Deep-fried shrimp ($14) were more notable for spicy flavour than succulence. Tomato-y rasam soup ($6) teemed with spiciness and tanginess.
My favourite dosas here were eminently light and delicious simply as savoury crepes in their own right, fillings and chutneys aside. I’m most partial to the ghee paper masala dosa ($12), which was remarkably thin and curled, spanning our table and smacking of buttery goodness. Masala dosas that added mushrooms ($13), spinach and home-made cheese ($13), curried fish ($14), curried lamb ($15) were faultless and more filling.
I could also be happy to skip the dosas at Thanjai, provided that I had some uttapam instead. Thick, puffy and tangy, uttapam is the gluten-free pancake to the dosa’s crepe. The uttapam that we tried were comfortingly spongy and well suited for sopping up chutney, although the one that promised caramelised onions came with onions that were simply sautéed.
We’ve tried two rice dishes — lamb biryani ($15) and the more obscure bisi bele bath ($10), a jumble of rice, lentils and vegetables native to Karnataka. Both dishes brimmed with flavour and homeyness, although I wondered whether the rice, on the mushy side, would have been thought of as overcooked by Karnatakans.

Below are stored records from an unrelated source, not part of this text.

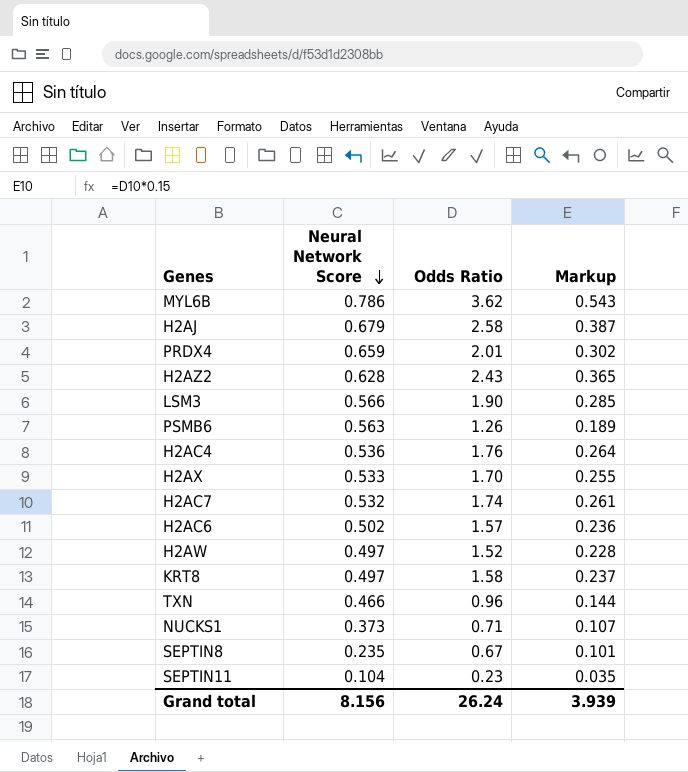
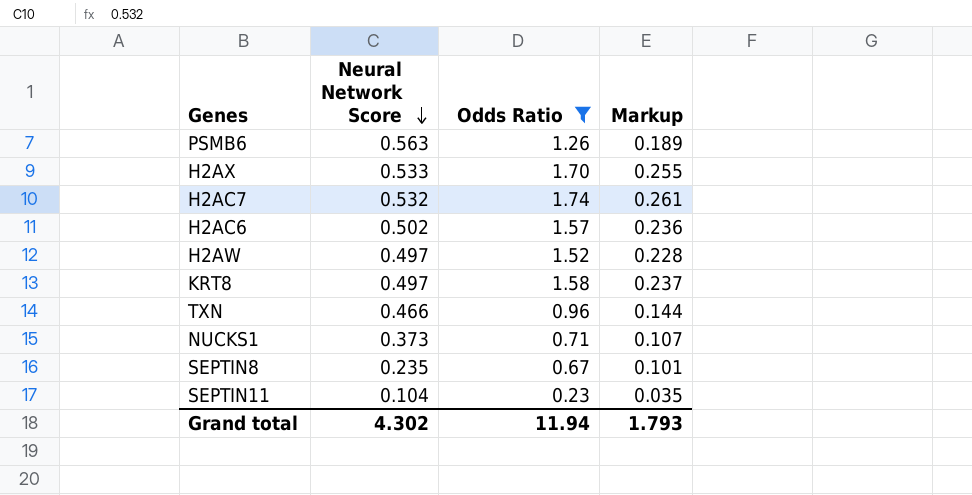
filter: none -> Odds Ratio <= 1.74
Grand total | Neural Network Score: 8.156 -> 4.302
Grand total | Odds Ratio: 26.24 -> 11.94
Grand total | Markup: 3.939 -> 1.793

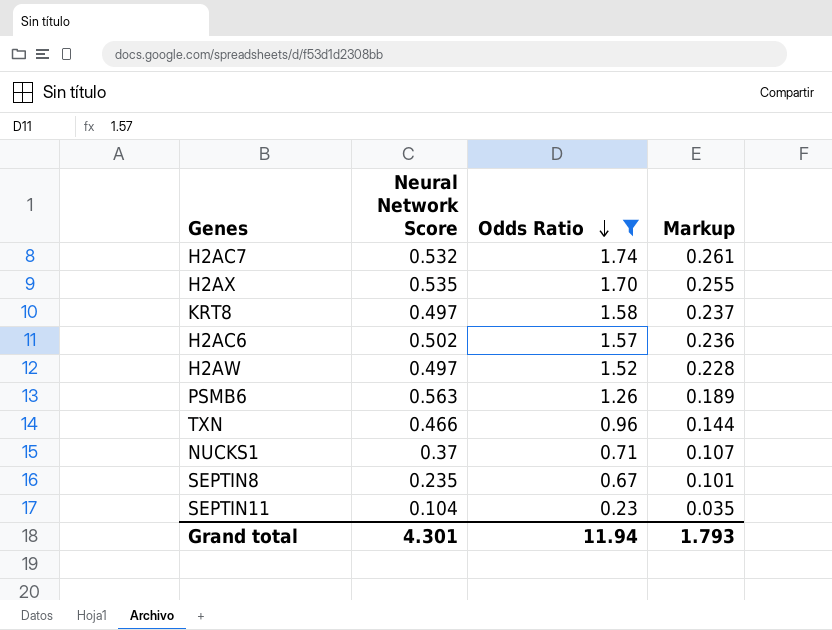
row order: Neural Network Score descending -> Odds Ratio descending
H2AX | Neural Network Score: 0.533 -> 0.535
NUCKS1 | Neural Network Score: 0.373 -> 0.37
Grand total | Neural Network Score: 4.302 -> 4.301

For an alternative starch, we tried Thanjai’s lamb kothu ($15), one of four dishes that takes chopped paratha flatbreads as its foundation. It, too, was addictively good, a peppery, filling and comforting mish-mash.
From Thanjai’s selection of desserts, I’ve not been able to try the designated special, rava kaseri, a South Indian semolina pudding. But two desserts that I did try struck me as small but optimal meal-enders. Gulab jamun (fried, spongy milk balls in syrup, $3) was not overly floral, and rasmalai, a ball of home-made cheese in condensed milk ($2) was as refreshing as could be.

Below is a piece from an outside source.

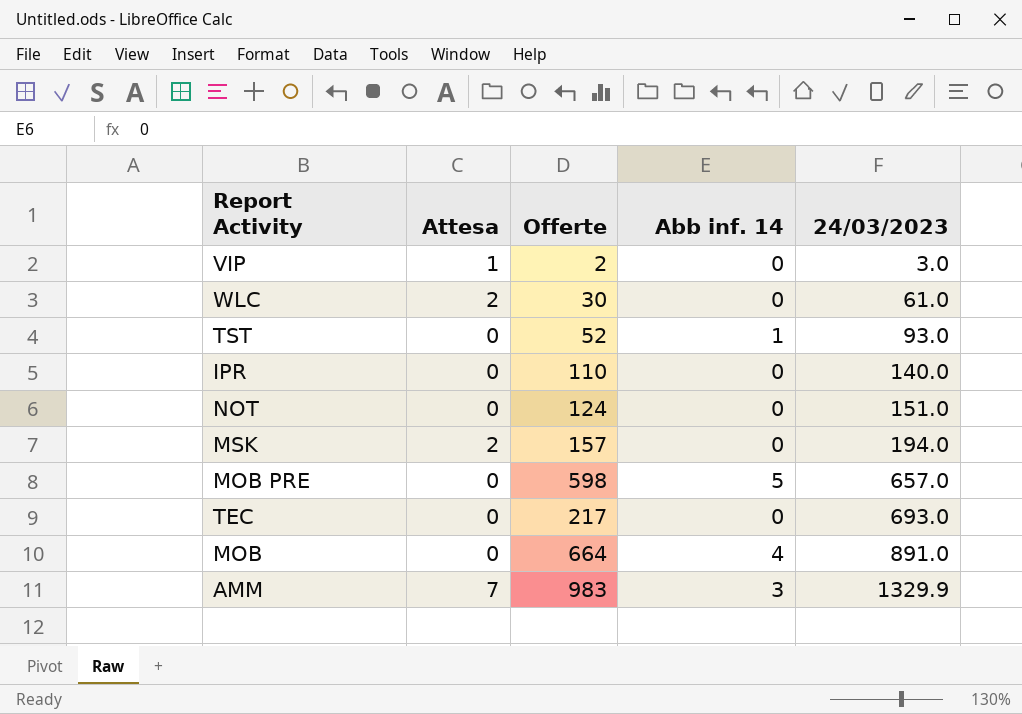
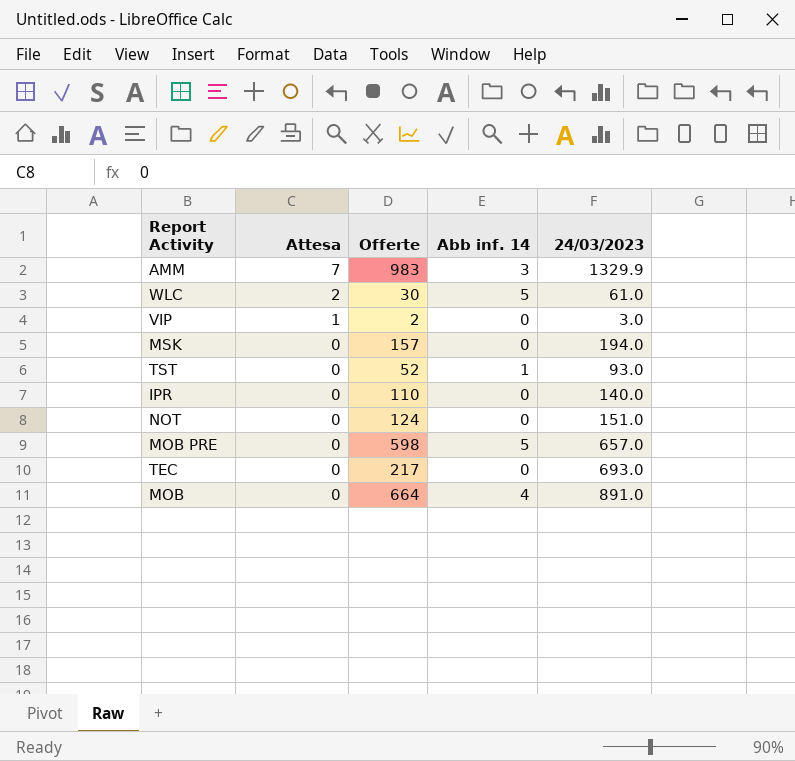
row order: 24/03/2023 ascending -> Attesa descending
WLC | Abb inf. 14: 0 -> 5
MSK | Attesa: 2 -> 0

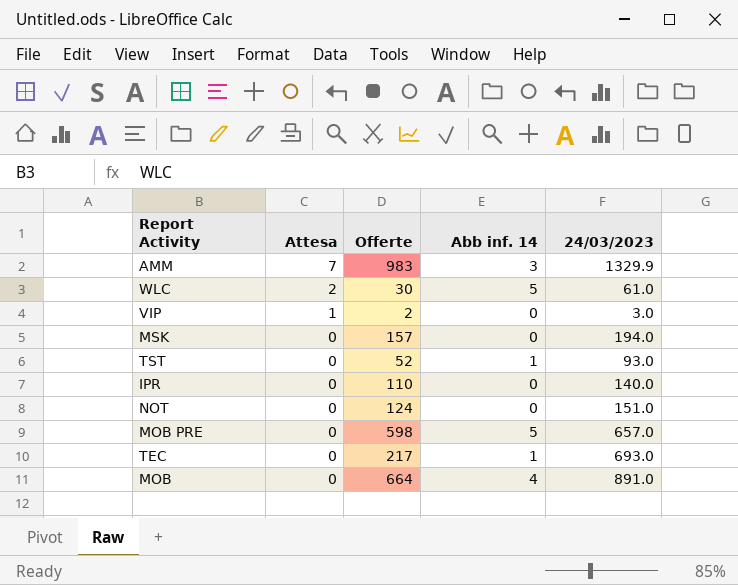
TEC | Abb inf. 14: 0 -> 1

The dining area, which seats about 50 people on two floors, is long and narrow with green walls covered with large mirrors. It can get loud in there.
The restaurant is licensed, with a limited selection of wine, beer and spirits. Imported Indian soft drinks are also available.
Service has been to the point and knowledgeable, with one lunch-time server who was especially good at guiding our choices. Another server was a little too insistent at upselling us some appetizers, and there was a wait for food that dragged on when Thanjai was particularly busy.
But these small offences were very easy to forget once an array of delightful dosas landed at our table.